The Department of Homeland Security (DHS) has even categorized this year’s Superbowl event as a SEAR 1, which stands for “Special Event Assessment Rating”. This ensures that the highest level of digital Security is being deployed. In fact, there will be a central command post filled with Cybersecurity professionals that will log and analyze and each and every bit of incoming threats.
Much of this process will of course be automated, but it does take a human eye to look further into those threats that are raising a large number of red flags. Also keep in mind that this information and data that is being collected will not go to waste after the Superbowl is over.
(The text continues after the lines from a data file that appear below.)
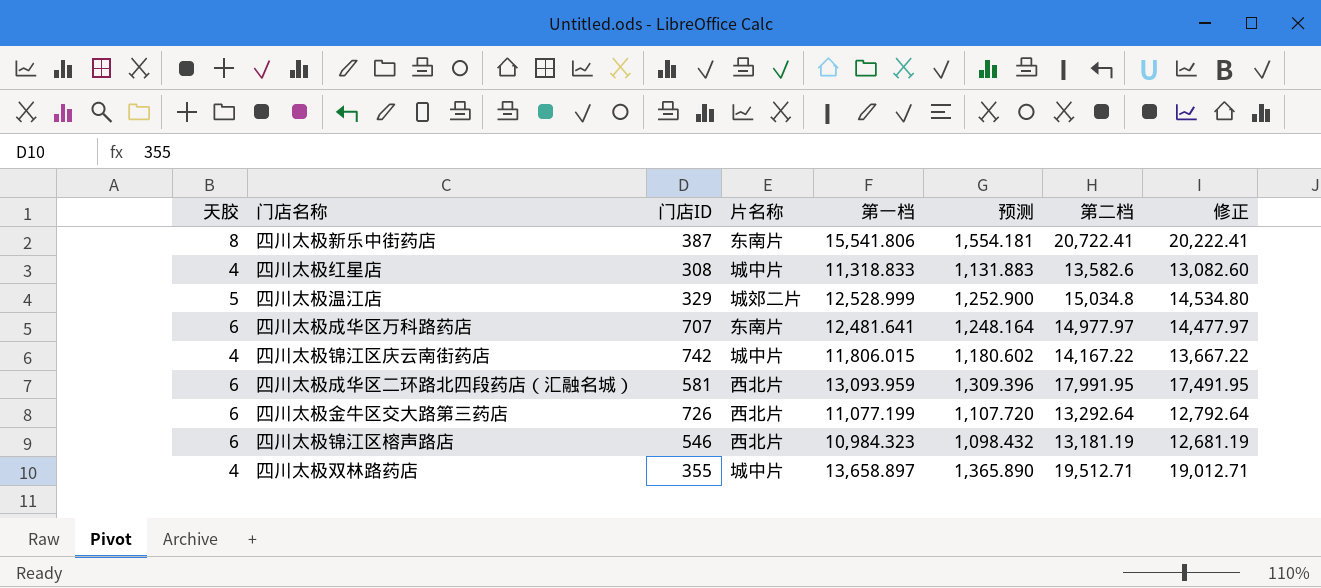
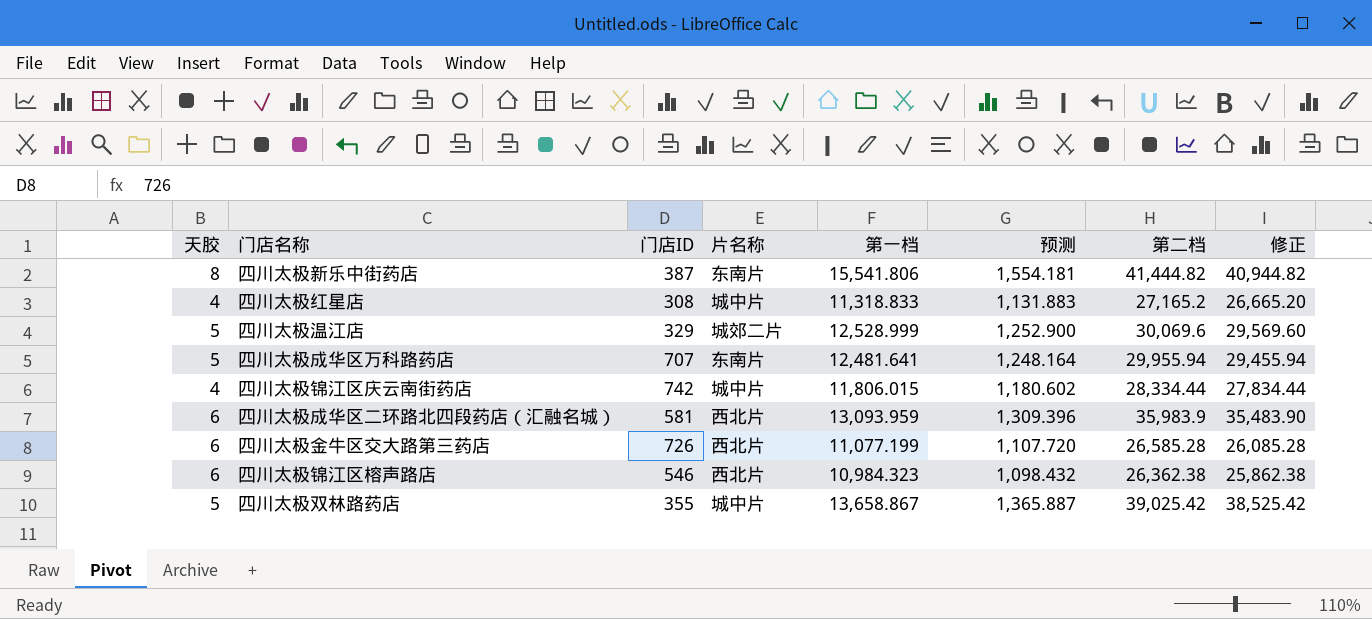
四川太极新乐中街药店 | 第二档: 20,722.41 -> 41,444.82
四川太极新乐中街药店 | 修正: 20,222.41 -> 40,944.82
四川太极红星店 | 第二档: 13,582.6 -> 27,165.2
四川太极红星店 | 修正: 13,082.60 -> 26,665.20
四川太极温江店 | 第二档: 15,034.8 -> 30,069.6
四川太极温江店 | 修正: 14,534.80 -> 29,569.60
四川太极成华区万科路药店 | 天胶: 6 -> 5
四川太极成华区万科路药店 | 第二档: 14,977.97 -> 29,955.94
四川太极成华区万科路药店 | 修正: 14,477.97 -> 29,455.94
四川太极锦江区庆云南街药店 | 第二档: 14,167.22 -> 28,334.44
四川太极锦江区庆云南街药店 | 修正: 13,667.22 -> 27,834.44
四川太极成华区二环路北四段药店（汇融名城） | 第二档: 17,991.95 -> 35,983.9
四川太极成华区二环路北四段药店（汇融名城） | 修正: 17,491.95 -> 35,483.90
四川太极金牛区交大路第三药店 | 第二档: 13,292.64 -> 26,585.28
四川太极金牛区交大路第三药店 | 修正: 12,792.64 -> 26,085.28
四川太极锦江区榕声路店 | 第二档: 13,181.19 -> 26,362.38
四川太极锦江区榕声路店 | 修正: 12,681.19 -> 25,862.38
四川太极双林路药店 | 天胶: 4 -> 5
四川太极双林路药店 | 第一档: 13,658.897 -> 13,658.867
四川太极双林路药店 | 预测: 1,365.890 -> 1,365.887
四川太极双林路药店 | 第二档: 19,512.71 -> 39,025.42
四川太极双林路药店 | 修正: 19,012.71 -> 38,525.42

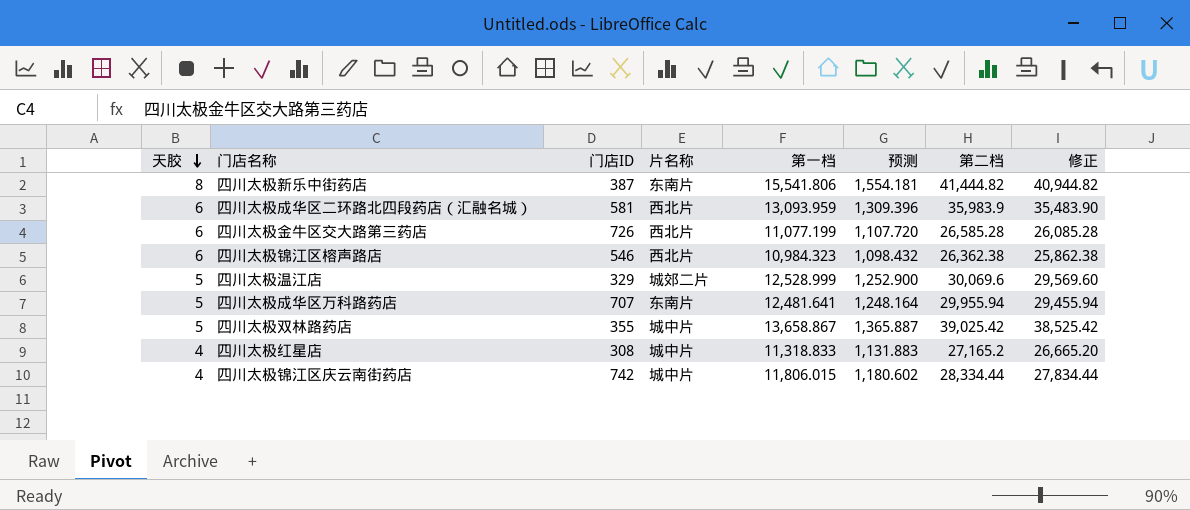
row order: none -> 天胶 descending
These datasets will be used to model potential Cyberthreats down the road that could occur as well at other types of similar venues.
My thoughts on this?
After writing all of this is, just stay home and watch the game on a normal TV set. Invite your friends over, and have a party. This is probably the safest way to enjoy the event, and above all, you don’t have to pay some ridiculous in order to enjoy it.
As mentioned before, although the Cyberattacker will launch their threats any time they think its viable, they will typically do it either when there are a large number of people attending a physical event, or there is another kind of event in which there will also be a large number of people filing information and data online. The perfect example of this is now the upcoming tax season.
What I just wrote about the Superbowl will be magnified at least by 100X when people filing their taxes online. It just won’t be the tax payers that will be hit, but also the tax preparers and the accountants that will be doing your taxes. After all, they have all of that PII stored somewhere – not just yours, but hundreds of other people’s as well. More on this as we come closer to filing, I promise.